Андрей смущенно вертел яблоко в руках.
— Мне надо бы поскорее попасть к месту происшествия.
— И-и-и, — тоненьким голосом проговорила старушка, — давно уж в нашем селе не было таких происшествий! Вот беда нежданная нагрянула…
— Кого же убили? — насторожился Андрей.
— Убитого пока не нашли.
Больше Андрею не пришлось ни о чем спрашивать. Колхозницы разговорились и сами спешили рассказать ему о происшедших событиях.
Вот какое случилось дело. Группа колхозников собиралась выехать в Москву, на Всесоюзную сельскохозяйственную выставку. Сельский магазин привез много товаров — пусть участники выставки приоденутся поизряднее. Мужчины хотели купить новые костюмы повиднее, женщины требовали шелковых платьев и модельных туфель. Поговаривали даже, что надо выписать из Еревана портных: как-никак люди в Москву собираются. Целый день магазин бойко торговал, но всего распродать не успел. И вот минувшей ночью магазин ограбили. Самое удивительное, что исчез сторож. Подозревают, что его убили.
— Сторожа как звали?
— Вахтангом, — сказала старушка. — Он мой ровесник был.
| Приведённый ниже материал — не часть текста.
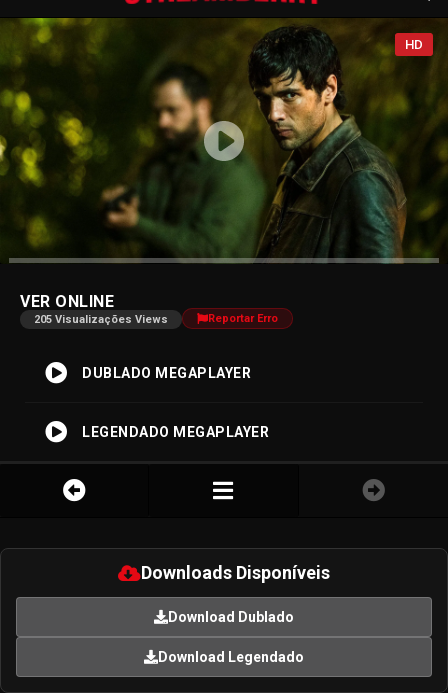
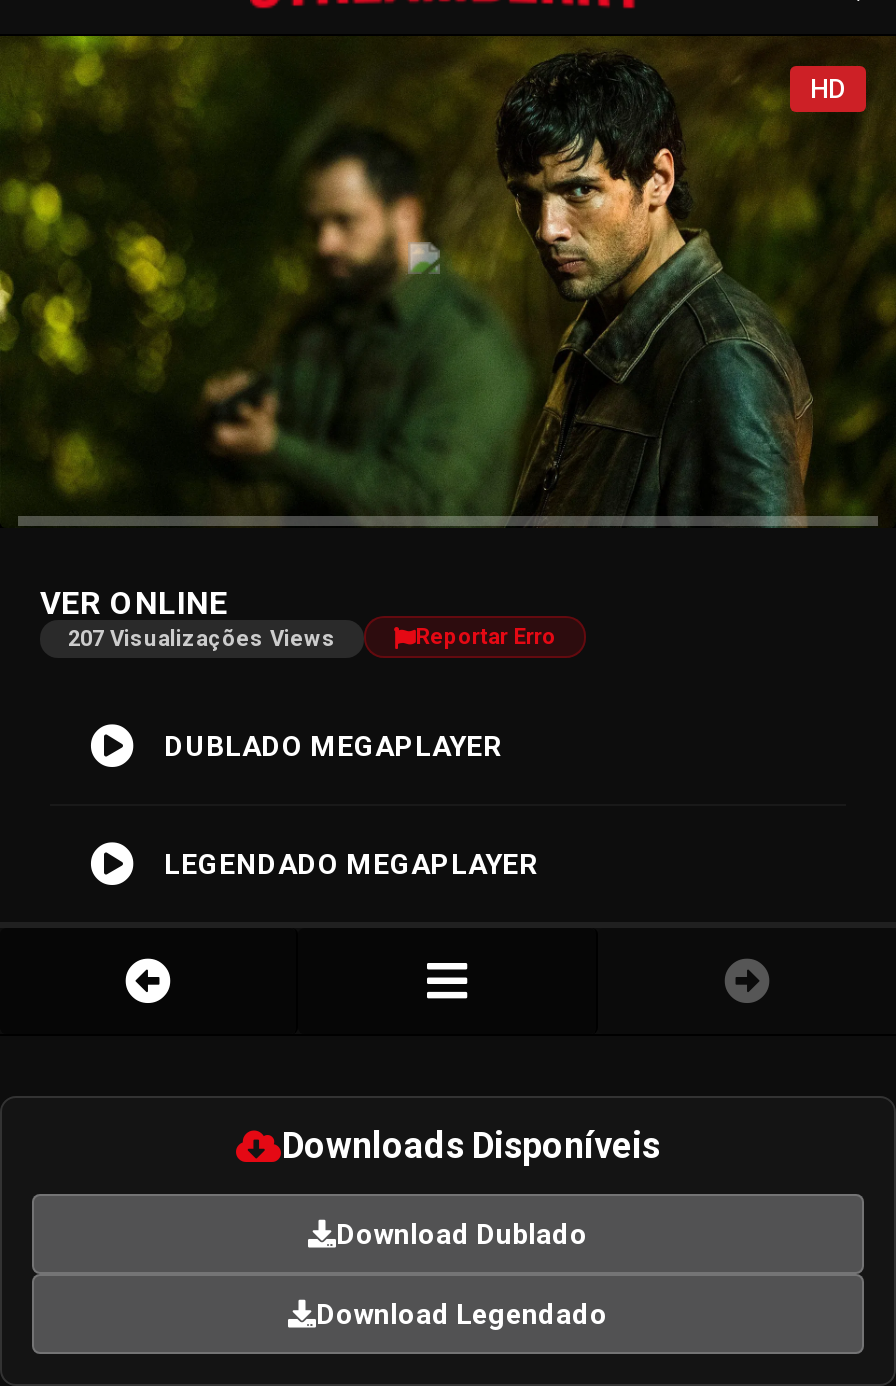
- [image]
+ [image]

- 205 Visualizações Views
+ 207 Visualizações Views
Бедный Вахтанг!
— Семью имел этот сторож?
— Нет, он одинокий.
— Товарищ милиционер, — звучно проговорила звеньевая, — этот сторож — мой дядя. Так что вы про него плохого не думайте.
Старушка тут же начала объяснять Андрею, что звеньевая Марьямик — Героиня Труда и участница Всесоюзной сельскохозяйственной выставки. Лучший во всей Армении табак именно она выращивает. Уж к тому, что она говорит, надо прислушаться.
Марьямик спокойно прервала ее:
— Вы меня, тетя Парандзем, перед милицией не расхваливайте. Милиции даже вовсе и не к чему знать, кто я такая. А вот чтобы милиция не путалась на ложном следу, я сама скажу: сторож не при чем. Он чистый человек, вечный труженик. Мог бы по своим летам и не работать — в моем доме для него всегда нашелся бы и теплый угол и вкусный кусок. У меня всего хватает. — Марьямик вскинула голову. — Да он никому не хотел быть в тягость. Так что пусть милиция в другом закоулке поищет.